**Aim of the exercise**
Go through the data and copy each line where the word "column" shows up.

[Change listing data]
++++++
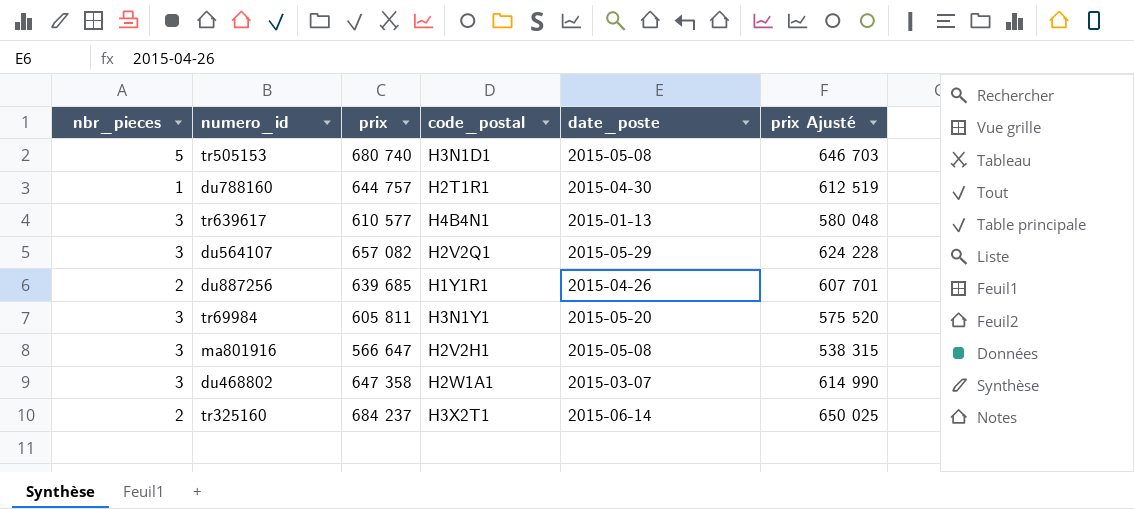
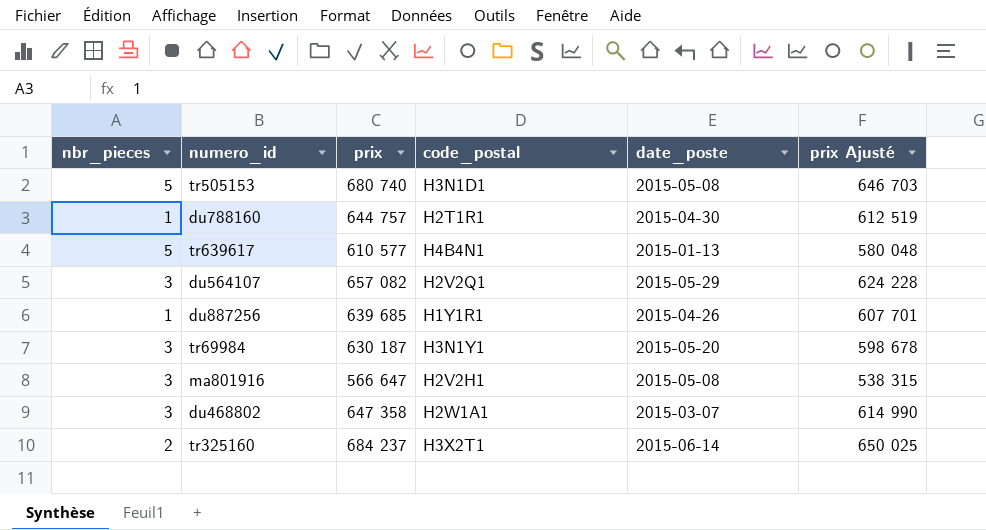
tr639617 | nbr_pieces: 3 -> 5
du887256 | nbr_pieces: 2 -> 1
tr69984 | prix: 605 811 -> 630 187
tr69984 | prix Ajusté: 575 520 -> 598 678

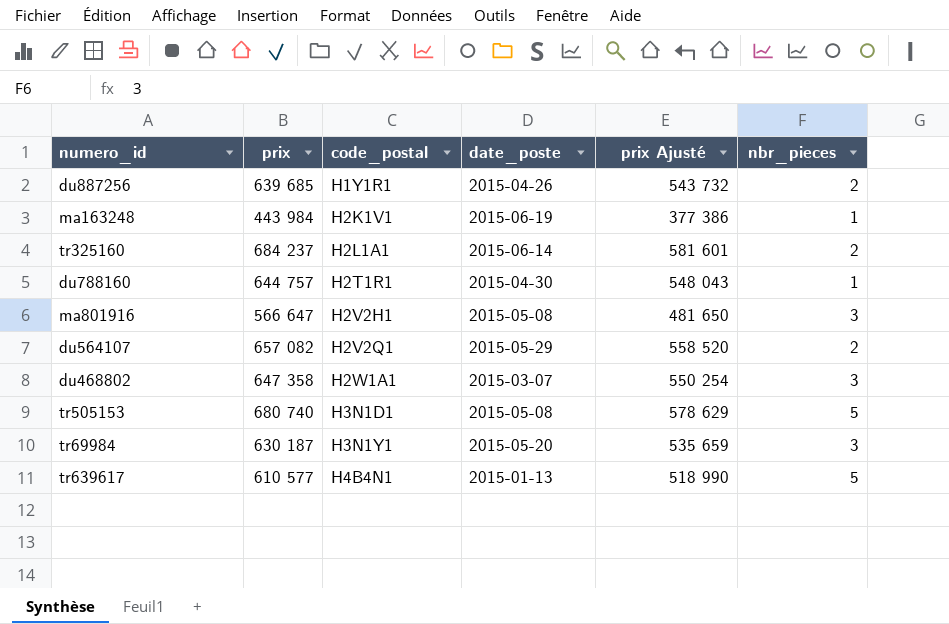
row order: none -> code_postal ascending
column prix Ajusté | formula: [prix] * 0,95 -> [prix] * 0,85
column nbr_pieces | position: 1 -> 6
du887256 | nbr_pieces: 1 -> 2
row ma163248: none -> 443 984 | H2K1V1 | 2015-06-19 | 377 386 | 1
tr325160 | code_postal: H3X2T1 -> H2L1A1
du564107 | nbr_pieces: 3 -> 2

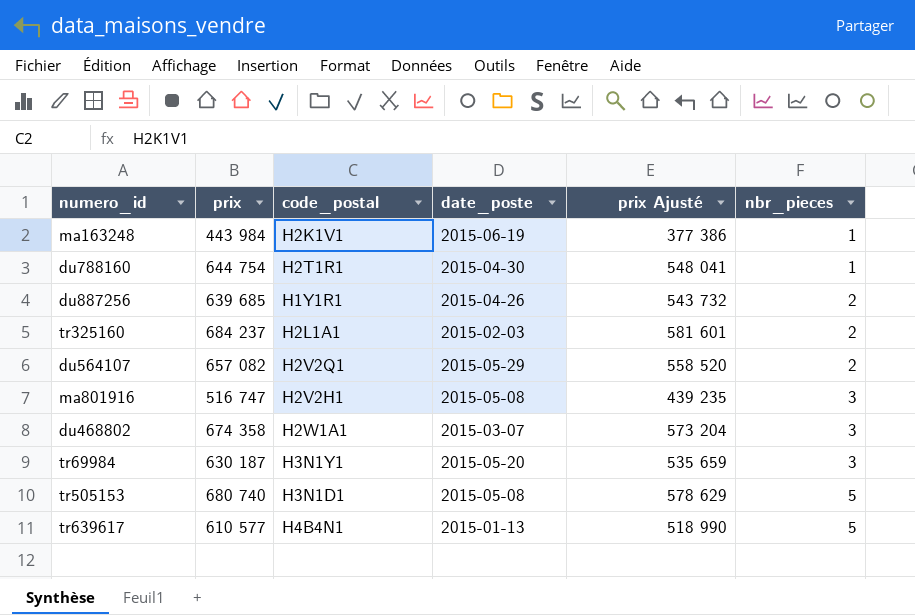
row order: code_postal ascending -> nbr_pieces ascending
du788160 | prix: 644 757 -> 644 754
du788160 | prix Ajusté: 548 043 -> 548 041
tr325160 | date_poste: 2015-06-14 -> 2015-02-03
ma801916 | prix: 566 647 -> 516 747
ma801916 | prix Ajusté: 481 650 -> 439 235
du468802 | prix: 647 358 -> 674 358
du468802 | prix Ajusté: 550 254 -> 573 204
++++++
**Solution to the problem**
column prix Ajusté | formula: [prix] * 0,95 -> [prix] * 0,85
column nbr_pieces | position: 1 -> 6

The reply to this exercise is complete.